*** Exercise inputs ***
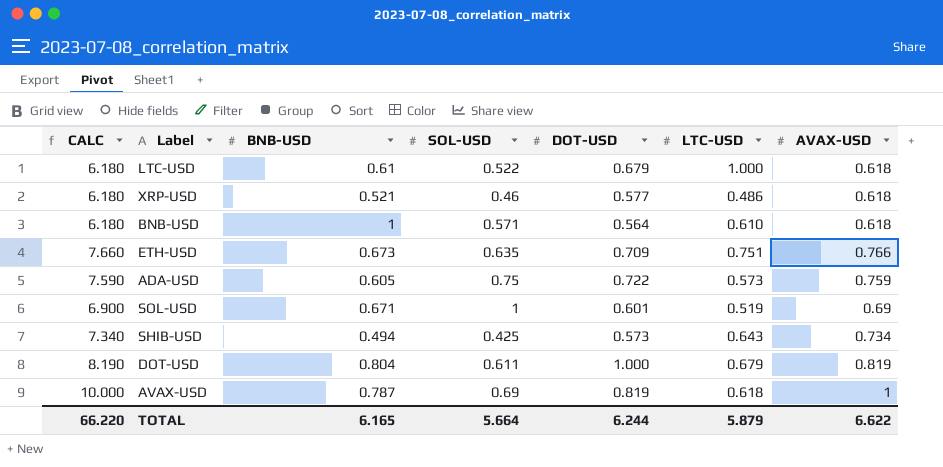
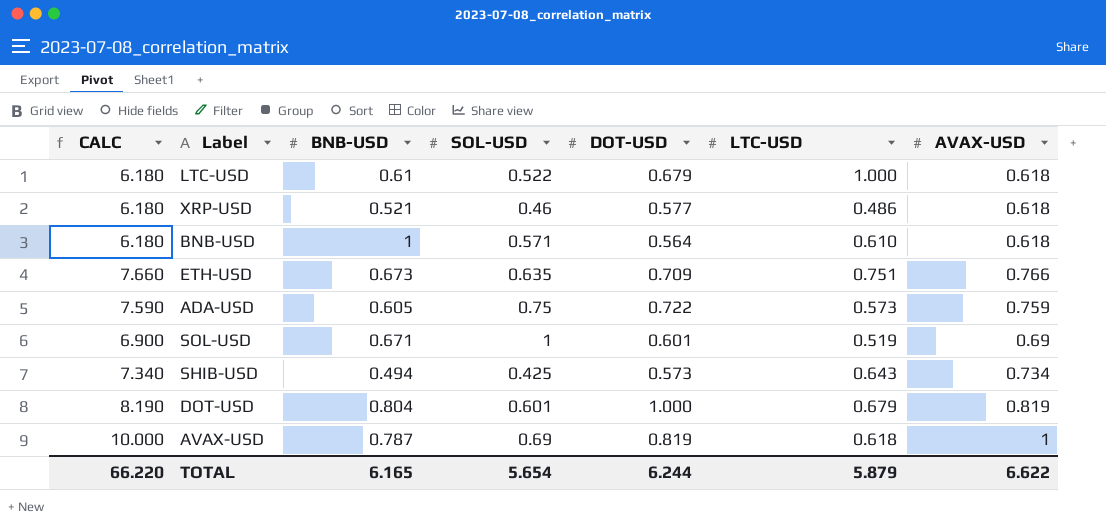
DOT-USD | SOL-USD: 0.611 -> 0.601
TOTAL | SOL-USD: 5.664 -> 5.654

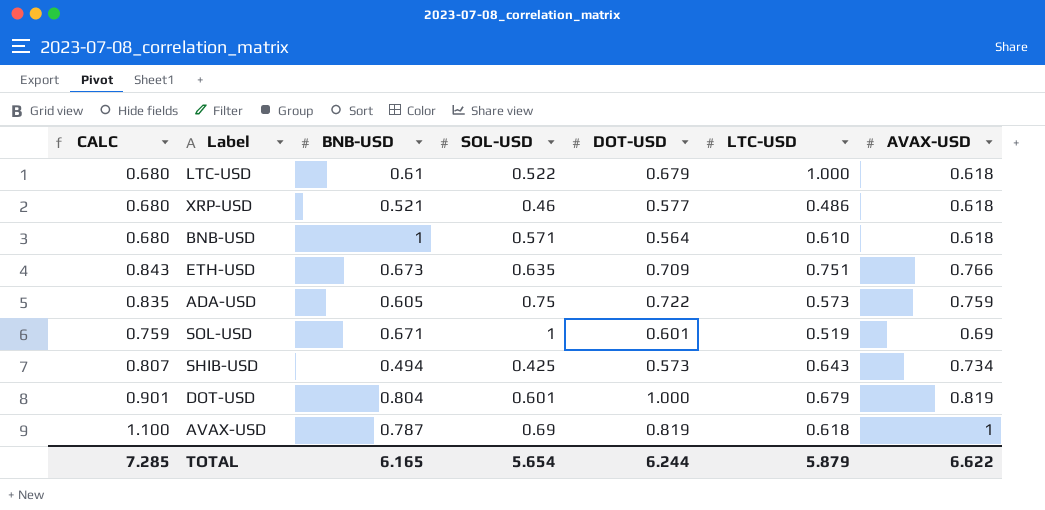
column CALC | formula: [AVAX-USD] * 10 -> [AVAX-USD] * 1.1
TOTAL | CALC: 66.220 -> 7.285

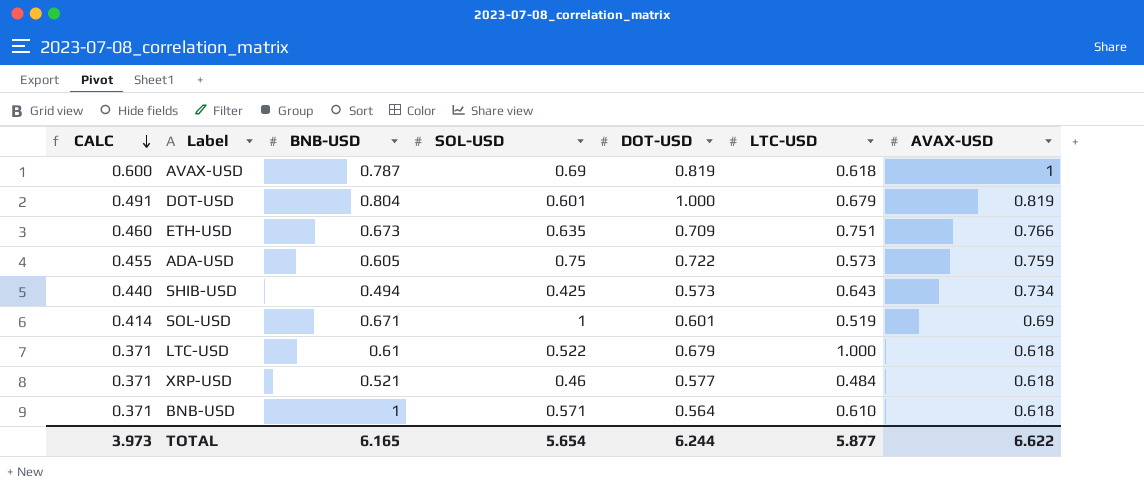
row order: none -> CALC descending
column CALC | formula: [AVAX-USD] * 1.1 -> [AVAX-USD] * 0.6
XRP-USD | LTC-USD: 0.486 -> 0.484
TOTAL | CALC: 7.285 -> 3.973
TOTAL | LTC-USD: 5.879 -> 5.877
*** End of Exercise inputs ***
> [What is needed]
Each record above is to be written out exactly; the pictures are not.

> [Answer for the task]
DOT-USD | SOL-USD: 0.611 -> 0.601
TOTAL | SOL-USD: 5.664 -> 5.654

column CALC | formula: [AVAX-USD] * 10 -> [AVAX-USD] * 1.1
TOTAL | CALC: 66.220 -> 7.285

row order: none -> CALC descending
column CALC | formula: [AVAX-USD] * 1.1 -> [AVAX-USD] * 0.6
XRP-USD | LTC-USD: 0.486 -> 0.484
TOTAL | CALC: 7.285 -> 3.973
TOTAL | LTC-USD: 5.879 -> 5.877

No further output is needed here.